→ Assignment: On how many lines of the records below does the string "edge" appear? Reply with only the number.

(Items from a data source)
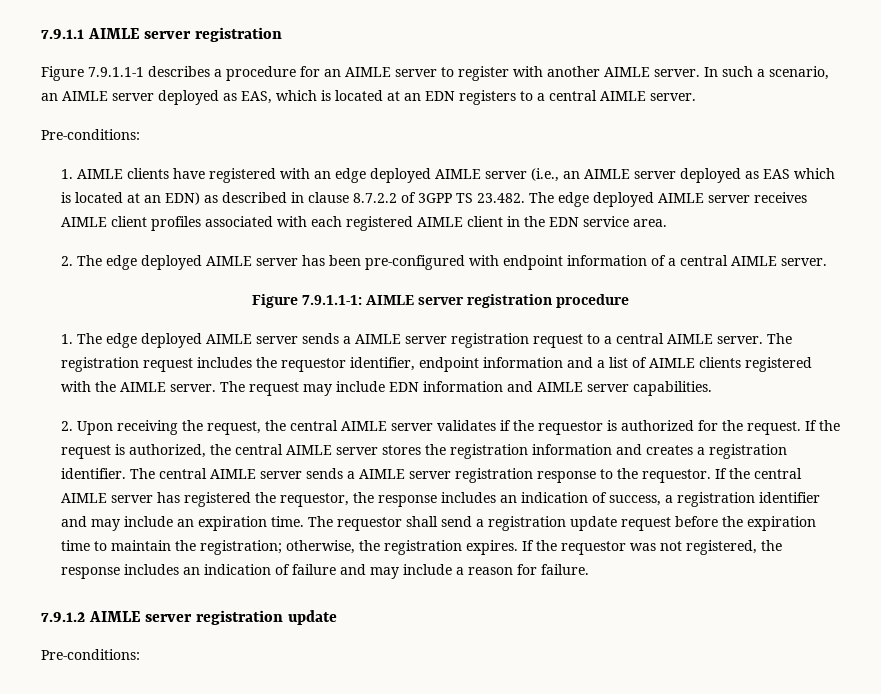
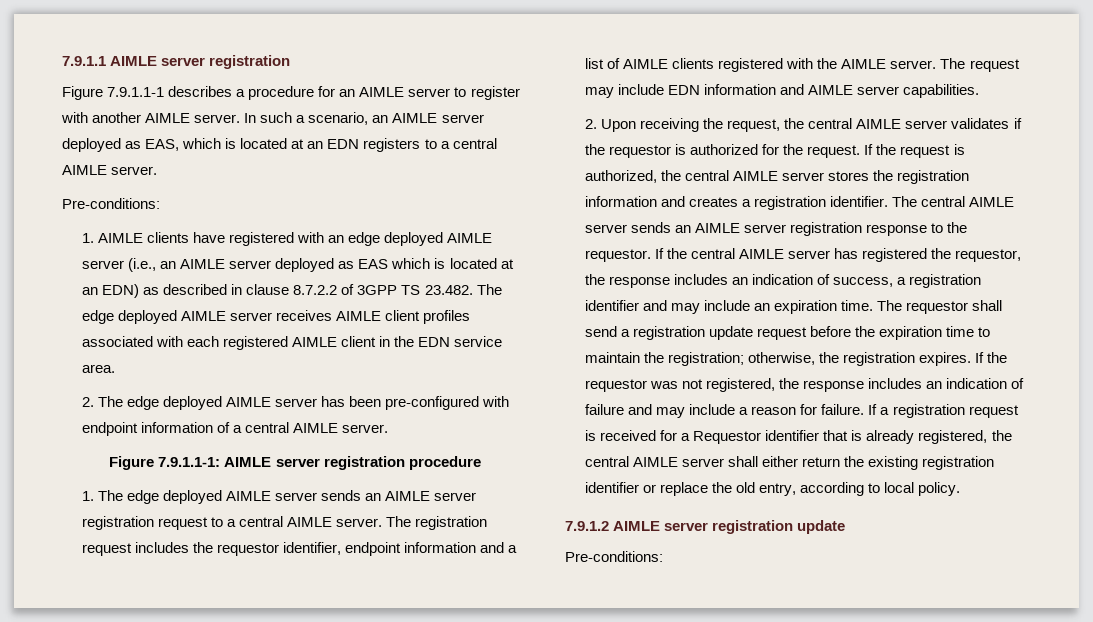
- 1. The edge deployed AIMLE server sends a AIMLE server registration request to a central AIMLE server.
+ 1. The edge deployed AIMLE server sends an AIMLE server registration request to a central AIMLE server.
- The central AIMLE server sends a AIMLE server registration response to the requestor.
+ The central AIMLE server sends an AIMLE server registration response to the requestor.
+ If a registration request is received for a Requestor identifier that is already registered, the central AIMLE server shall either return the existing registration identifier or replace the old entry, according to local policy.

→ Finished exercise: 2